The Committee’s recommendations

The Committee’s recommendations
  1. 598. In the light of its foregoing conclusions, the Committee invites the Governing Body to approve the following recommendations:
    • (a) The Committee requests the Government to consult with the most representative workers’ and employers’ organizations on the possibility of establishing a mechanism to settle disputes relating to the level at which collective bargaining should take place and on the amendments to article 45 of the Collective Labour Relations Act that are required to ensure that the level of collective bargaining is freely determined by the parties concerned. The Committee requests the Government to keep it informed in this respect.
    • (b) The Committee requests the Government to keep it informed of developments with regard to the granting of union leave to the general secretary of the complainant organization in textile company 1, including the outcome of ongoing judicial proceedings.

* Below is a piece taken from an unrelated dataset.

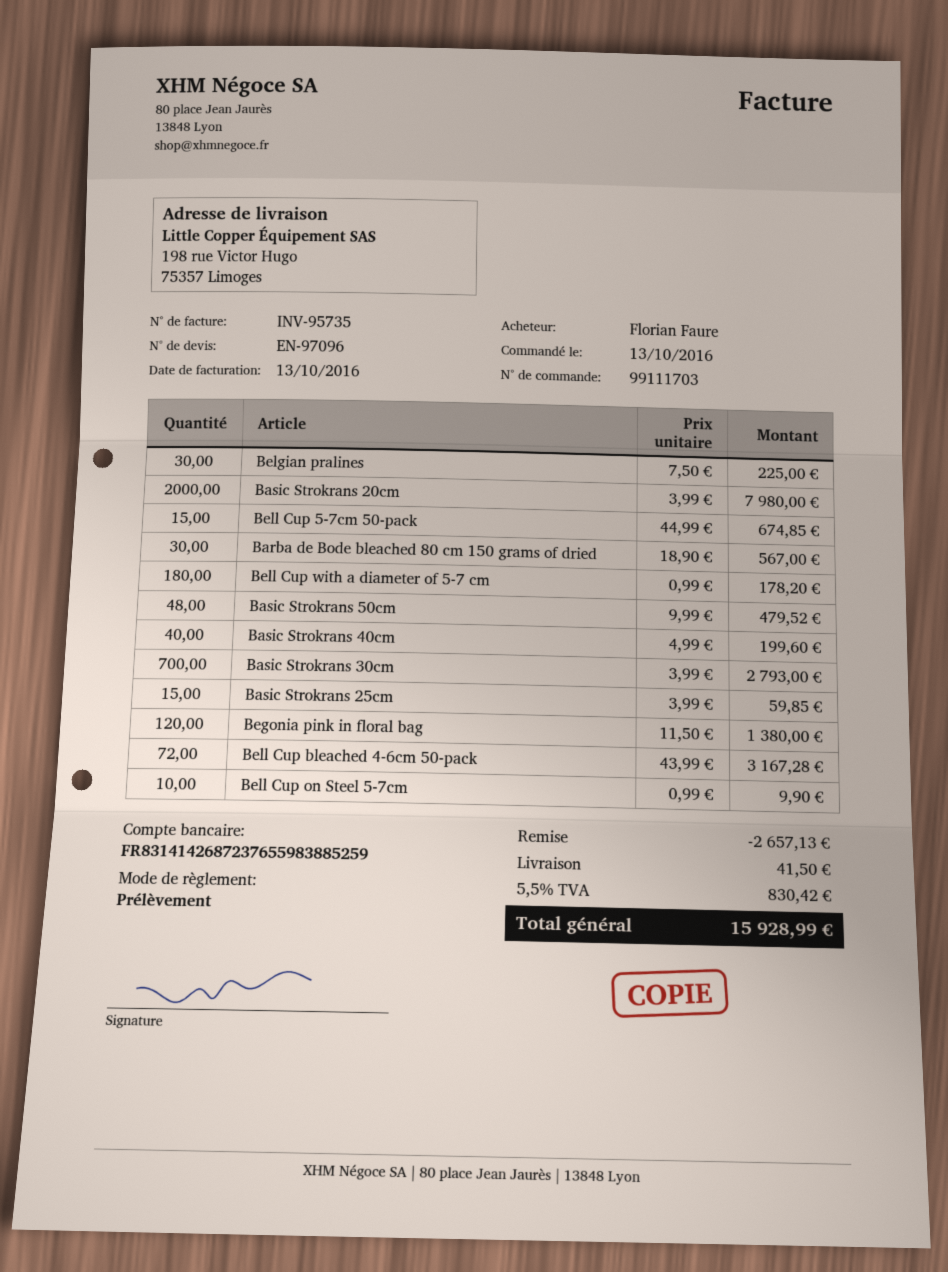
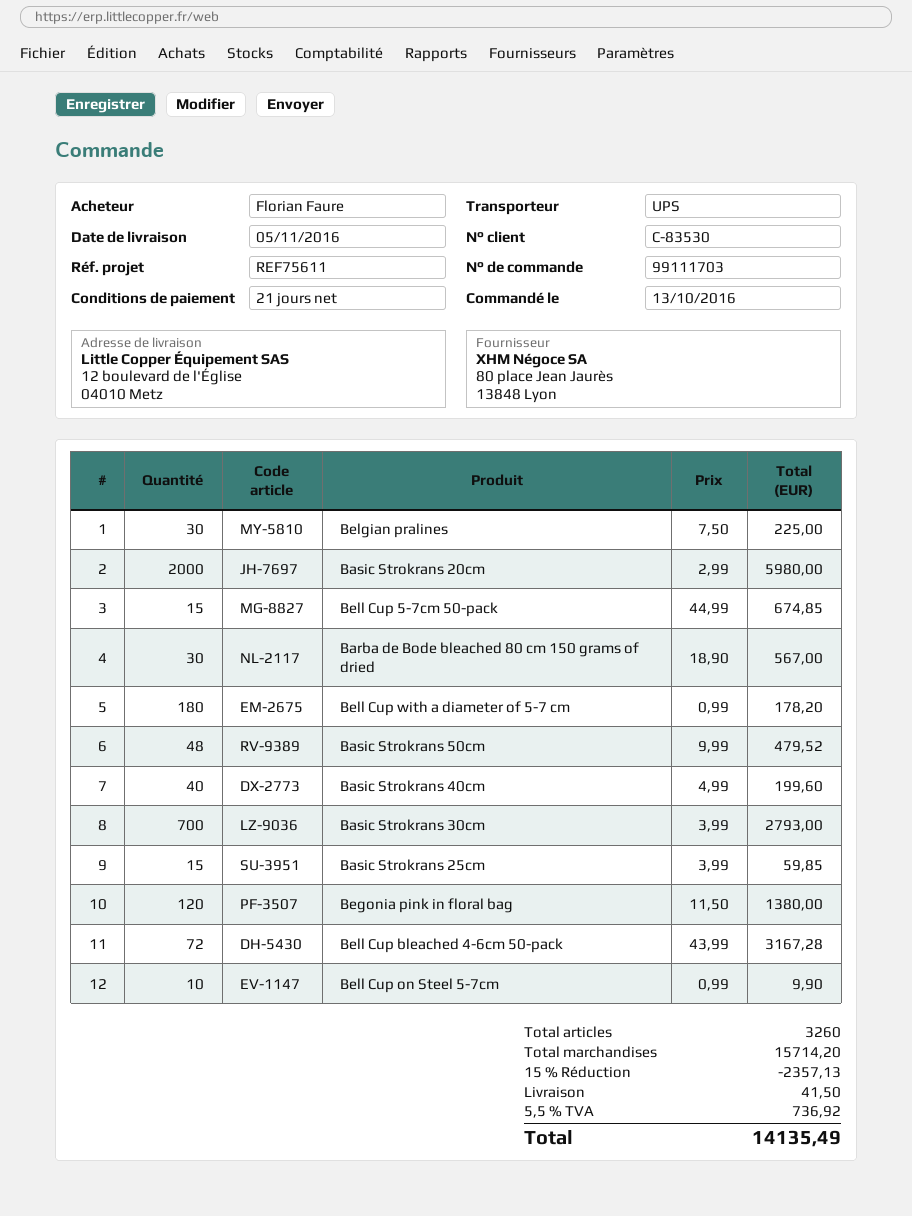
ship to: 198 rue Victor Hugo, 75357 Limoges -> 12 boulevard de l'Église, 04010 Metz
Basic Strokrans 20cm: 2000 x 3.99 = 7980.00 -> 2000 x 2.99 = 5980.00
discount: 2657.13 -> 2357.13
tax: 5.5% = 830.42 -> 5.5% = 736.92
total: 15928.99 -> 14135.49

    • (c) The Committee requests the Government to inform it of the investigations carried out, and of the outcome of the corresponding administrative and judicial proceedings, in relation to the allegations of anti-union discrimination (dismissals, threats of dismissal and attempts to persuade members to resign from the union) and denial of union leave in textile company 2, and invites the complainant to provide any specific information it may have on any outstanding matters.
    • (d) The Committee requests the Government to keep it informed of the outcome of the ongoing judicial proceedings relating to the allegations of dismissals, failure to pay the agreed allowance for snacks and refreshments, and the misuse for anti-union purposes of the Act on the Promotion of Non-Traditional Exports by textile company 3.